You get to decide what matters to you, and that means you have to decide what matters to you. Of course what you pick is ultimately caused by things you don't control, because you are caused by things you don't control. That doesn't make it any less yours. And it won't exactly match anybody else.
... and choosing to need the chance to fail, because it superficially looks like an externally imposed part of the Natural Order(TM), seems unfortunate. I mean, if you can avoid it.
"But don't you see, Sparklebear? The value was inside of YOU all the time!"
Replies from: sloonz↑ comment by sloonz · 2025-01-16T14:34:14.743Z · LW(p) · GW(p)
Failure in itself is valuable to you?
What I sense from this is that what you’re not getting is that my value system is made of tradeoff of let’s call it "Primitive Values" (ie one that are at least sufficiently universal in human psychology that you kind of can describe them with compact words).
I obviously don’t value failure. If I did I would plan for failure. I don’t. I value/plan for success.
But if all plans ultimately lead to success, what of use/fun/value is planning ?
So failure has to be part of the territory, if I want my map-making skills to… matter ? make sense ? make a difference ?
It feels to me like a weird need to make your whole life into some kind of game to be "won" or "lost", or some kind of gambling addiction or something.
My first reaction was "no, no, gambling addiction and speaking of Winning at Life like Trump could looks like terribly uncharitable".
My second reaction is you’re pretty much directionaly right and into the path of understanding ? Just put it in a bit more charitable way ? We have been shaped by Evolution at large. By winners in the great game of Life, red in blood and claws. And while playing don’t mean winning, not playing certainly means losing. Schematically, I can certainly believe that "Agency" is the shard inside of me that comes out of that outer (intermediate) objective "enjoy the game, and play to win". I have the feeling that you have pretty much lost the "enjoy the game" shard, possibly because you have a mutant variant "enjoy ANY game" (and you know what ? I can certainly imagine a "enjoy ANY game" variant enjoying UBI paradise).
Well, the big stakes are already gone. If you're on Less Wrong, you probably don't have much real chance of failing so hard that you die, without intentionally trying.
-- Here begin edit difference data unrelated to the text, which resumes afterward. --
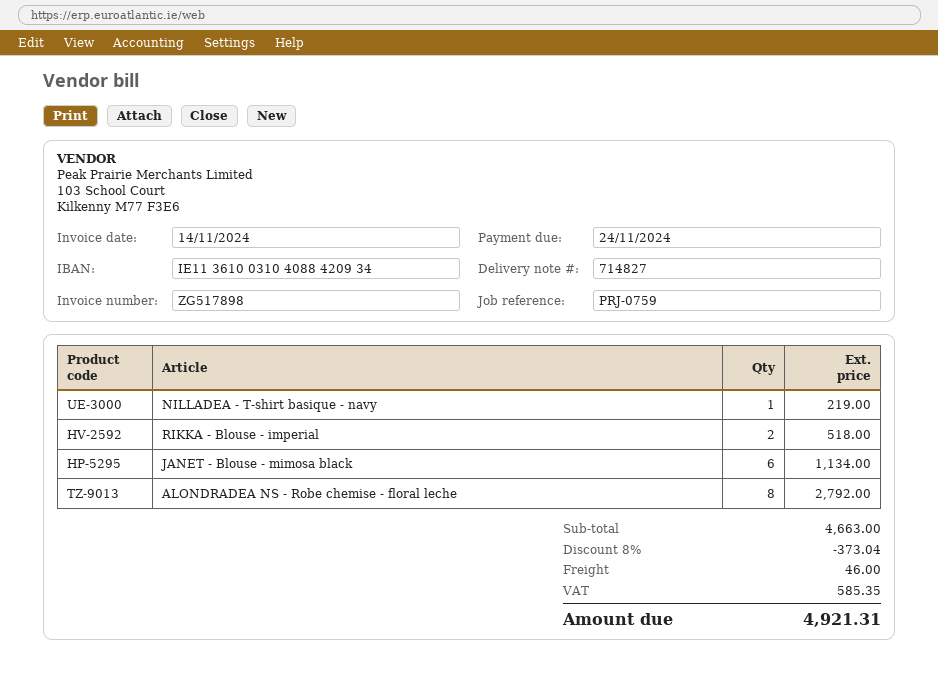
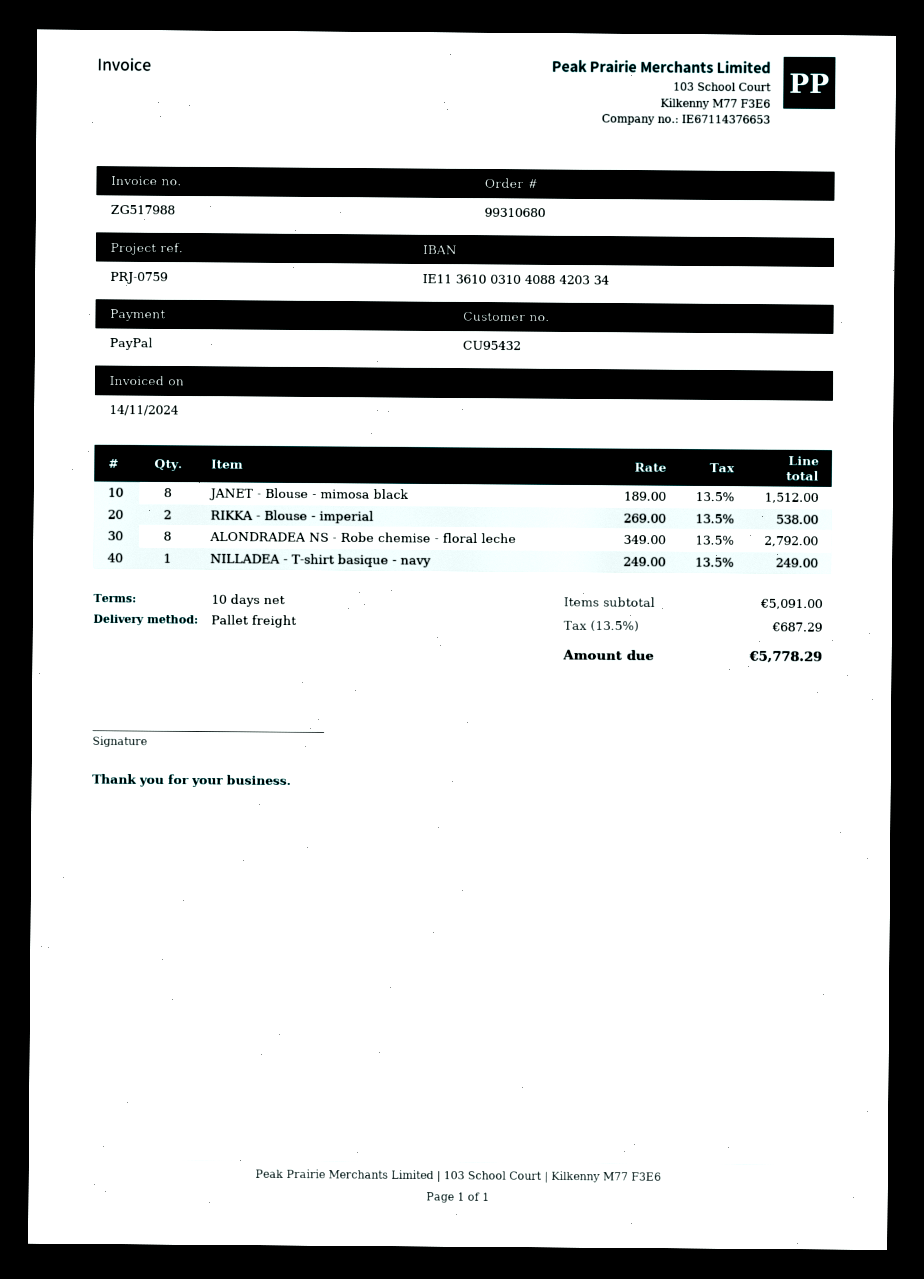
invoice number: ZG517898 -> ZG517988
bank account: IE11361003104088420934 -> IE11361003104088420334
NILLADEA - T-shirt basique - navy: 1 for 219.00 -> 1 for 249.00
RIKKA - Blouse - imperial: 2 for 518.00 -> 2 for 538.00
JANET - Blouse - mimosa black: 6 for 1134.00 -> 8 for 1512.00
subtotal: 4663.00 -> 5091.00
discount: 8% = 373.04 -> none
shipping: 46.00 -> none
tax: 585.35 -> 687.29
total: 4921.31 -> 5778.29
Would your medieval farmer even recognize that your present stakes are significant?
This gives me another possible source/model of inspiration, the good old "It’s the Journey that matters, not the Destination".
Many video games have a "I win" cheatcode. Players at large don’t use it. Why not, if winning the game is the goal ? And certainly all of their other actions are consistent with the player want to win the game. He’s happy when things go well, frustrated when they go wrong, At the internet age, they look at guides, tips. They will sometimes hand the controller to a better player after being stuck. And yet they don’t press the "I win" button.
You are the one saying "do you enjoy frustration or what ? Just press the I Win button". I’m the one saying "What are you saying ? He’s obviously enjoying the game, isn’t he ?".
I agree that the Destination of Agency is pretty much "there is no room left for failure" (and pretty much no Agency left). This is what most of our efforts go into : better plans for a better world with better odds for us. There’s some Marxist vibes "competition tend to reduce profit over time in capitalist economies, therefore capitalism will crumble under the weight of its own contradiction". If you enjoy entrepreneurship in a capitalistic economy, the better you are at it, the stronger you drive down profits. "You: That seems to indicate that entrepreneurs hate capitalism and profits, and would be happy in a communist profit-less society. Me: What ?". Note we have the same thing as "will crumble under the weights…" in the game metaphor : when the player win, it’s also the end of the game.
So let’s go a bit deeper into that metaphor : the game is Life. Creating an ASI-driven UBI paradise is discovering that the developer created a "I Win" button. Going into that society is pressing that button. Your position I guess is "well, living well in an UBI paradise is the next game". My position is "no, the UBI paradise is still in the same game. It’s akin to the Continue Playing button in a RTS after having defeated all opponents on the map. Sure, you can play in the sense you can still move units around gather resources and so on but c'mon, it’s not the same, and I can already tell how much it’s going to be much less fun, simply because it’s not what the game was designed for. There is no next game. We have finished the only game we had. Enjoy drawing fun patterns with your units while you can enjoy it ; for me I know it won’t be enjoyable for very long."
... and if you care, your social prestige, among whoever you care about, can always be on the table, which is already most of what you're risking most of the time.
Oh, this is another problem I thought of, then forgot.
This sounds like a positive nightmare to me.
It seems a hard-to-avoid side-effect of losing real stakes/agency.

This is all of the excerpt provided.